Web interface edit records
□ □ □ □

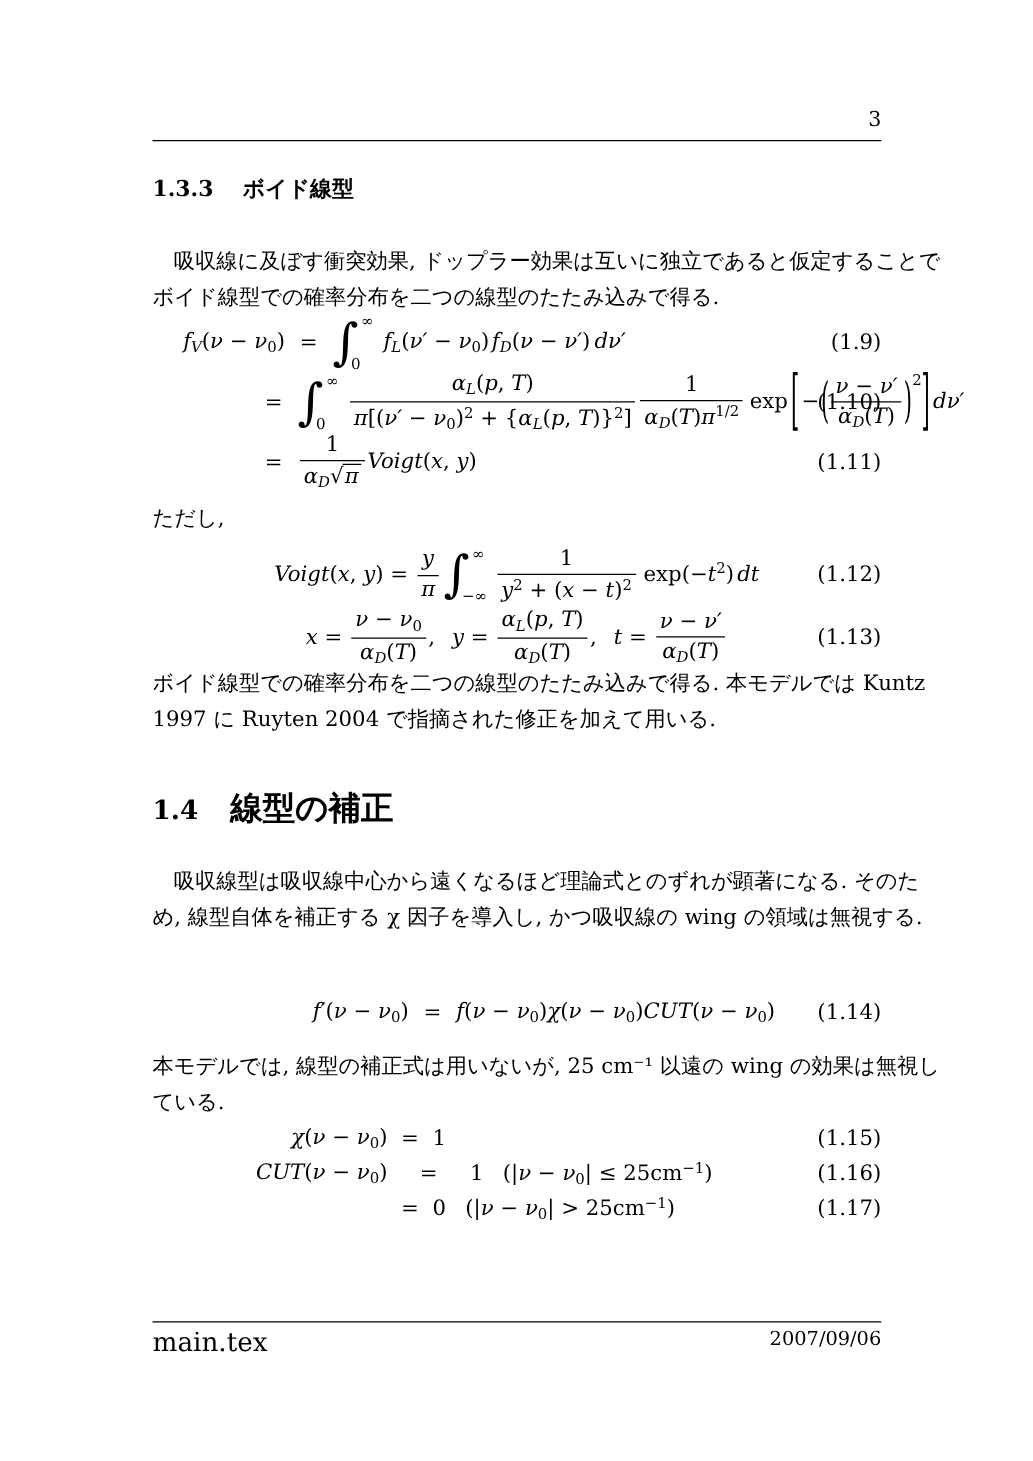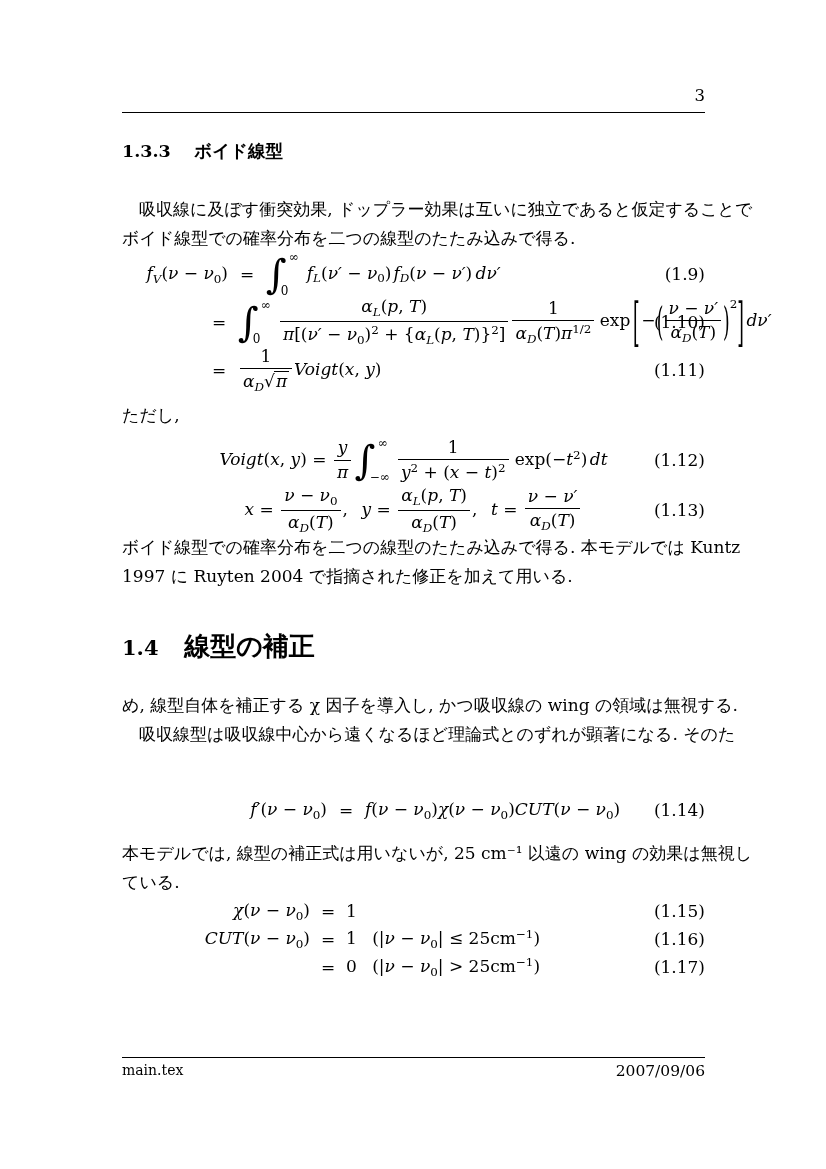--- a/index.html
+++ b/index.html
@@ -12,21 +12,21 @@
   .heading{position:absolute;left:122px;font-weight:bold;white-space:nowrap;}
   .h133{top:139px;}
   .h133 .hnum{font-size:17.5px;}
   .h133 .htitle{font-size:17.5px;margin-left:18px;font-family:"DejaVu Sans","Liberation Sans",sans-serif;}
   .h14{top:629px;}
   .h14 .hnum{font-size:21px;}
   .h14 .htitle{font-size:26px;margin-left:20px;font-family:"DejaVu Sans","Liberation Sans",sans-serif;}
   .para{position:absolute;left:122px;width:583px;font-size:17px;line-height:29px;}
   .pline{white-space:nowrap;}
   .indent{text-indent:17px;text-align:center;}
-  .footer-left{position:absolute;left:122px;top:1062px;font-size:14px;}
+  .footer-left{position:absolute;left:122px;top:1062px;font-size:21px;}
   .footer-right{position:absolute;right:121px;top:1062px;font-size:15.5px;}
 
   
   .eqblock{position:absolute;left:122px;width:583px;font-size:17px;}
   .eqrow{position:relative;display:flex;align-items:center;overflow:visible;}
   .eqrow .lhs{display:inline-flex;justify-content:flex-end;align-items:center;flex:none;}
   .eqrow .rel{display:inline-flex;justify-content:center;align-items:center;flex:none;}
   .eqrow .rhs{display:inline-flex;align-items:center;flex:none;}
   .eqrow .ctr{width:100%;display:flex;justify-content:center;align-items:center;}
   .eqrow .tag{position:absolute;right:0;top:50%;transform:translateY(-50%);font-style:normal;}
@@ -147,22 +147,22 @@
     <div class="pline">ボイド線型での確率分布を二つの線型のたたみ込みで得る. 本モデルでは Kuntz</div>
     <div class="pline">1997 に Ruyten 2004 で指摘された修正を加えて用いる.</div>
   </div>
 
   <div class="heading h14">
     <span class="hnum">1.4</span>
     <span class="htitle">線型の補正</span>
   </div>
 
   <div class="para" style="top:691px">
+    <div class="pline indent">吸収線型は吸収線中心から遠くなるほど理論式とのずれが顕著になる. そのた</div>
     <div class="pline">め, 線型自体を補正する χ 因子を導入し, かつ吸収線の wing の領域は無視する.</div>
-    <div class="pline indent">吸収線型は吸収線中心から遠くなるほど理論式とのずれが顕著になる. そのた</div>
   </div>
 
   <div class="eqblock" style="top:794px">
       <div class="eqrow" style="height: 32px;">
         <span class="lhs" style="width: 205px;">
           <span class="mline"><span class="mi">f′</span><span class="mr">(</span><span class="mi">ν</span><span class="mr"> − </span><span class="mi">ν</span><span class="msub mr">0</span><span class="mr">)</span></span>
         </span>
         <span class="rel mr" style="width: 38px;">=</span>
         <span class="rhs">
           <span class="mline"><span class="mi">f</span><span class="mr">(</span><span class="mi">ν</span><span class="mr"> − </span><span class="mi">ν</span><span class="msub mr">0</span><span class="mr">)</span><span class="mi">χ</span><span class="mr">(</span><span class="mi">ν</span><span class="mr"> − </span><span class="mi">ν</span><span class="msub mr">0</span><span class="mr">)</span><span class="mi">CUT</span><span class="mr">(</span><span class="mi">ν</span><span class="mr"> − </span><span class="mi">ν</span><span class="msub mr">0</span><span class="mr">)</span></span>
@@ -180,21 +180,21 @@
       <div class="eqrow" style="height: 28px;">
         <span class="lhs" style="width: 188px;">
           <span class="mline"><span class="mi">χ</span><span class="mr">(</span><span class="mi">ν</span><span class="mr"> − </span><span class="mi">ν</span><span class="msub mr">0</span><span class="mr">)</span></span>
         </span>
         <span class="rel mr" style="width: 36px;">=</span>
         <span class="rhs">
           <span class="mline"><span class="mr">1</span></span>
         </span>
         <span class="tag">(1.15)</span>
       </div>
-      <div class="eqrow" style="height: 28px;">
+      <div class="eqrow" style="height: 28px; gap: 15px;">
         <span class="lhs" style="width: 188px;">
           <span class="mline"><span class="mi">CUT</span><span class="mr">(</span><span class="mi">ν</span><span class="mr"> − </span><span class="mi">ν</span><span class="msub mr">0</span><span class="mr">)</span></span>
         </span>
         <span class="rel mr" style="width: 36px;">=</span>
         <span class="rhs">
           <span class="mline"><span class="mr">1</span><span class="msp" style="width: 0.9em;"></span><span class="mr">(|</span><span class="mi">ν</span><span class="mr"> − </span><span class="mi">ν</span><span class="msub mr">0</span><span class="mr">| ≤ 25cm</span><span class="msup mr">−1</span><span class="mr">)</span></span>
         </span>
         <span class="tag">(1.16)</span>
       </div>
       <div class="eqrow" style="height: 28px;">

□ □ □ □

To do - An exact copy of all the entries is required, and it must contain no pictures.

Answer to this task -
--- a/index.html
+++ b/index.html
@@ -12,21 +12,21 @@
   .heading{position:absolute;left:122px;font-weight:bold;white-space:nowrap;}
   .h133{top:139px;}
   .h133 .hnum{font-size:17.5px;}
   .h133 .htitle{font-size:17.5px;margin-left:18px;font-family:"DejaVu Sans","Liberation Sans",sans-serif;}
   .h14{top:629px;}
   .h14 .hnum{font-size:21px;}
   .h14 .htitle{font-size:26px;margin-left:20px;font-family:"DejaVu Sans","Liberation Sans",sans-serif;}
   .para{position:absolute;left:122px;width:583px;font-size:17px;line-height:29px;}
   .pline{white-space:nowrap;}
   .indent{text-indent:17px;text-align:center;}
-  .footer-left{position:absolute;left:122px;top:1062px;font-size:14px;}
+  .footer-left{position:absolute;left:122px;top:1062px;font-size:21px;}
   .footer-right{position:absolute;right:121px;top:1062px;font-size:15.5px;}
 
   
   .eqblock{position:absolute;left:122px;width:583px;font-size:17px;}
   .eqrow{position:relative;display:flex;align-items:center;overflow:visible;}
   .eqrow .lhs{display:inline-flex;justify-content:flex-end;align-items:center;flex:none;}
   .eqrow .rel{display:inline-flex;justify-content:center;align-items:center;flex:none;}
   .eqrow .rhs{display:inline-flex;align-items:center;flex:none;}
   .eqrow .ctr{width:100%;display:flex;justify-content:center;align-items:center;}
   .eqrow .tag{position:absolute;right:0;top:50%;transform:translateY(-50%);font-style:normal;}
@@ -147,22 +147,22 @@
     <div class="pline">ボイド線型での確率分布を二つの線型のたたみ込みで得る. 本モデルでは Kuntz</div>
     <div class="pline">1997 に Ruyten 2004 で指摘された修正を加えて用いる.</div>
   </div>
 
   <div class="heading h14">
     <span class="hnum">1.4</span>
     <span class="htitle">線型の補正</span>
   </div>
 
   <div class="para" style="top:691px">
+    <div class="pline indent">吸収線型は吸収線中心から遠くなるほど理論式とのずれが顕著になる. そのた</div>
     <div class="pline">め, 線型自体を補正する χ 因子を導入し, かつ吸収線の wing の領域は無視する.</div>
-    <div class="pline indent">吸収線型は吸収線中心から遠くなるほど理論式とのずれが顕著になる. そのた</div>
   </div>
 
   <div class="eqblock" style="top:794px">
       <div class="eqrow" style="height: 32px;">
         <span class="lhs" style="width: 205px;">
           <span class="mline"><span class="mi">f′</span><span class="mr">(</span><span class="mi">ν</span><span class="mr"> − </span><span class="mi">ν</span><span class="msub mr">0</span><span class="mr">)</span></span>
         </span>
         <span class="rel mr" style="width: 38px;">=</span>
         <span class="rhs">
           <span class="mline"><span class="mi">f</span><span class="mr">(</span><span class="mi">ν</span><span class="mr"> − </span><span class="mi">ν</span><span class="msub mr">0</span><span class="mr">)</span><span class="mi">χ</span><span class="mr">(</span><span class="mi">ν</span><span class="mr"> − </span><span class="mi">ν</span><span class="msub mr">0</span><span class="mr">)</span><span class="mi">CUT</span><span class="mr">(</span><span class="mi">ν</span><span class="mr"> − </span><span class="mi">ν</span><span class="msub mr">0</span><span class="mr">)</span></span>
@@ -180,21 +180,21 @@
       <div class="eqrow" style="height: 28px;">
         <span class="lhs" style="width: 188px;">
           <span class="mline"><span class="mi">χ</span><span class="mr">(</span><span class="mi">ν</span><span class="mr"> − </span><span class="mi">ν</span><span class="msub mr">0</span><span class="mr">)</span></span>
         </span>
         <span class="rel mr" style="width: 36px;">=</span>
         <span class="rhs">
           <span class="mline"><span class="mr">1</span></span>
         </span>
         <span class="tag">(1.15)</span>
       </div>
-      <div class="eqrow" style="height: 28px;">
+      <div class="eqrow" style="height: 28px; gap: 15px;">
         <span class="lhs" style="width: 188px;">
           <span class="mline"><span class="mi">CUT</span><span class="mr">(</span><span class="mi">ν</span><span class="mr"> − </span><span class="mi">ν</span><span class="msub mr">0</span><span class="mr">)</span></span>
         </span>
         <span class="rel mr" style="width: 36px;">=</span>
         <span class="rhs">
           <span class="mline"><span class="mr">1</span><span class="msp" style="width: 0.9em;"></span><span class="mr">(|</span><span class="mi">ν</span><span class="mr"> − </span><span class="mi">ν</span><span class="msub mr">0</span><span class="mr">| ≤ 25cm</span><span class="msup mr">−1</span><span class="mr">)</span></span>
         </span>
         <span class="tag">(1.16)</span>
       </div>
       <div class="eqrow" style="height: 28px;">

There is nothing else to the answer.